In complete contrast to the pleasant location of the priory at Birkenhead, was the wild, desolate location of the Cistercian abbey of Stanlaw, or Stanlow, established further upstream on the banks of the Mersey in 1172 by John, sixth baron of Halton and constable of Cheshire.[29] Situated near his castle at Halton, John named the site Locus Benedictus, [30] and the abbey seems to have been completed by 1178.[31] Like all Normans of the period, John was probably very pious, and he left to go on the Crusades in the Holy Land soon after the establishment of the abbey, where he died in 1190.[32] 
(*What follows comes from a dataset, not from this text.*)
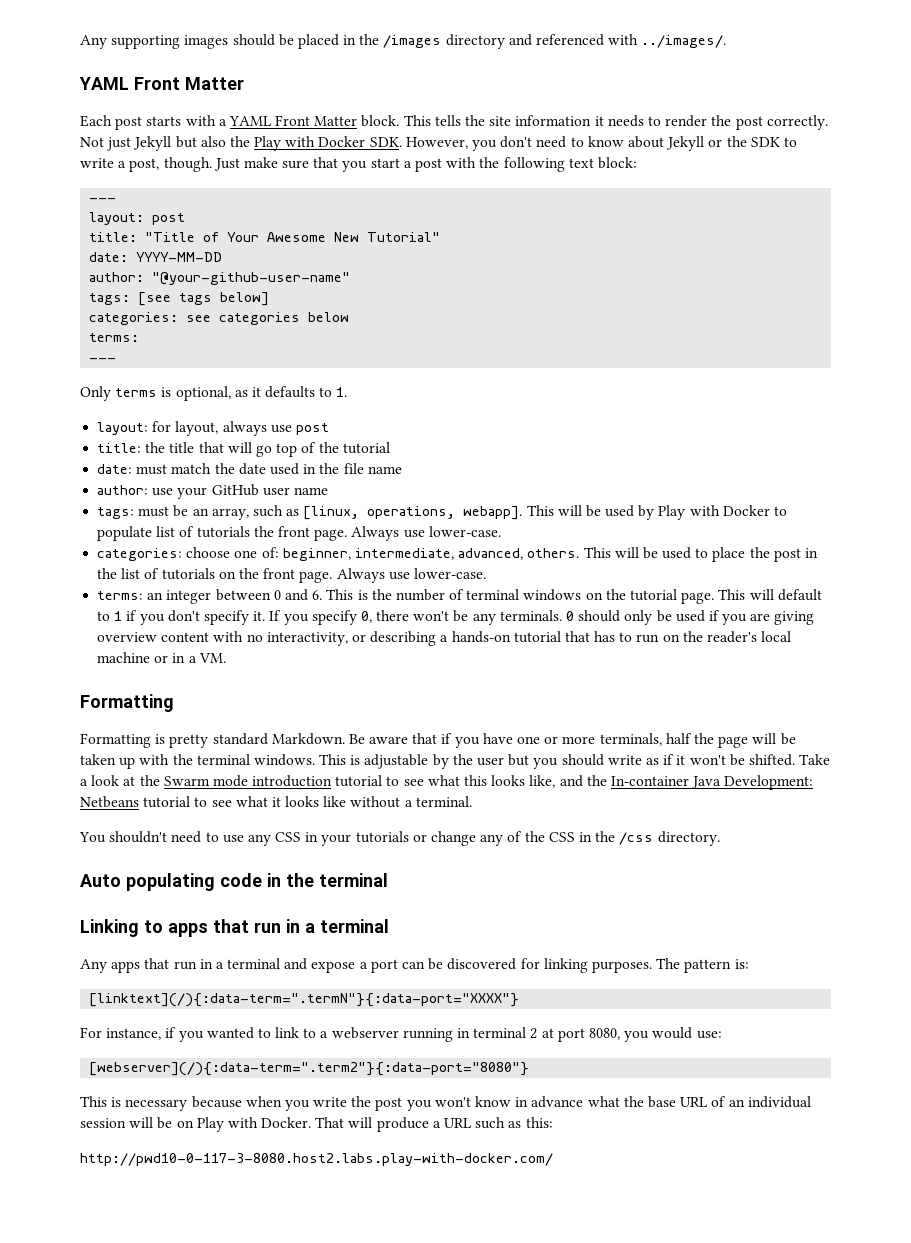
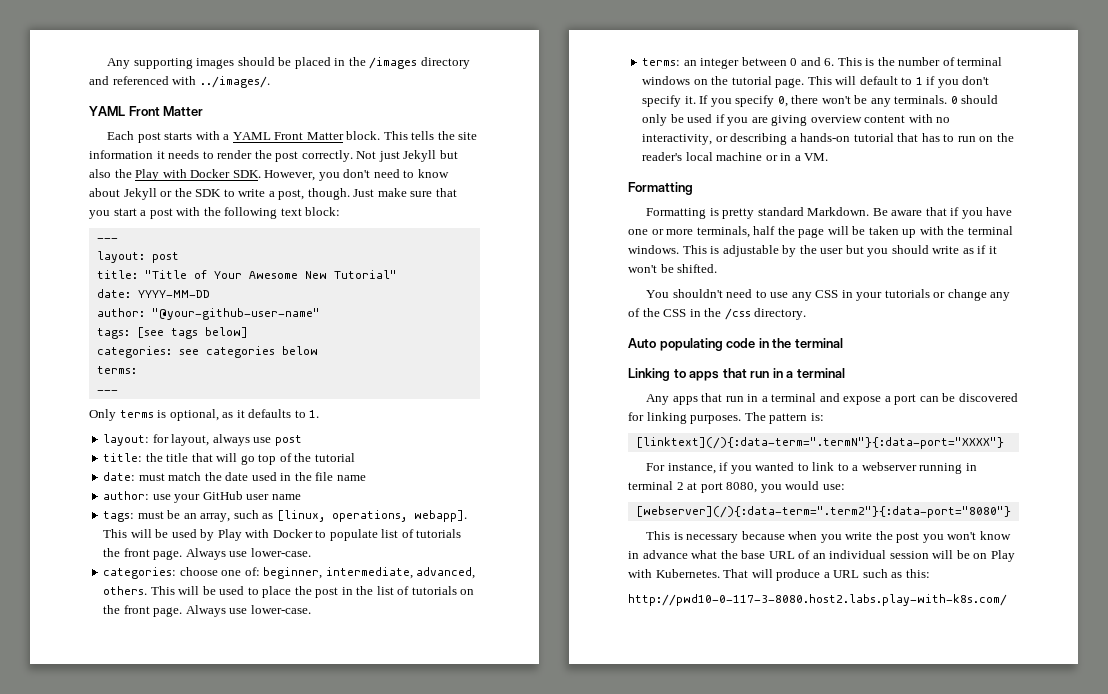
[799,754,831,765] [80,775,814,790] [80,796,472,808] Take a look at the Swarm mode introduction tutorial to see what this looks like, and the In-container Java Development: Netbeans tutorial to see what it looks like without a terminal. -> (718, 268) none
[261,1117,312,1128] Docker. -> [655,569,720,578] Kubernetes.
[80,1153,553,1166] http://pwd10-0-117-3-8080.host2.labs.play-with-docker.com/ -> [628,594,1007,606] http://pwd10-0-117-3-8080.host2.labs.play-with-k8s.com/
The Cistercians or the “White Monks” were a reformed monastic order, which had developed in France in the late eleventh century, which sought to move away from the perceived worldliness of the Benedictines.[33] To achieve this the Cistercians, operated a more austere version of the rule of St Benedict, which insisted on poverty, a simple lifestyle and the need to be separated from the outside world. Cistercian monasteries were therefore established in remote areas “far from the concourse of men”,[34] and were built to be self sufficient, with their own estates farmed by lay Cistercian brothers.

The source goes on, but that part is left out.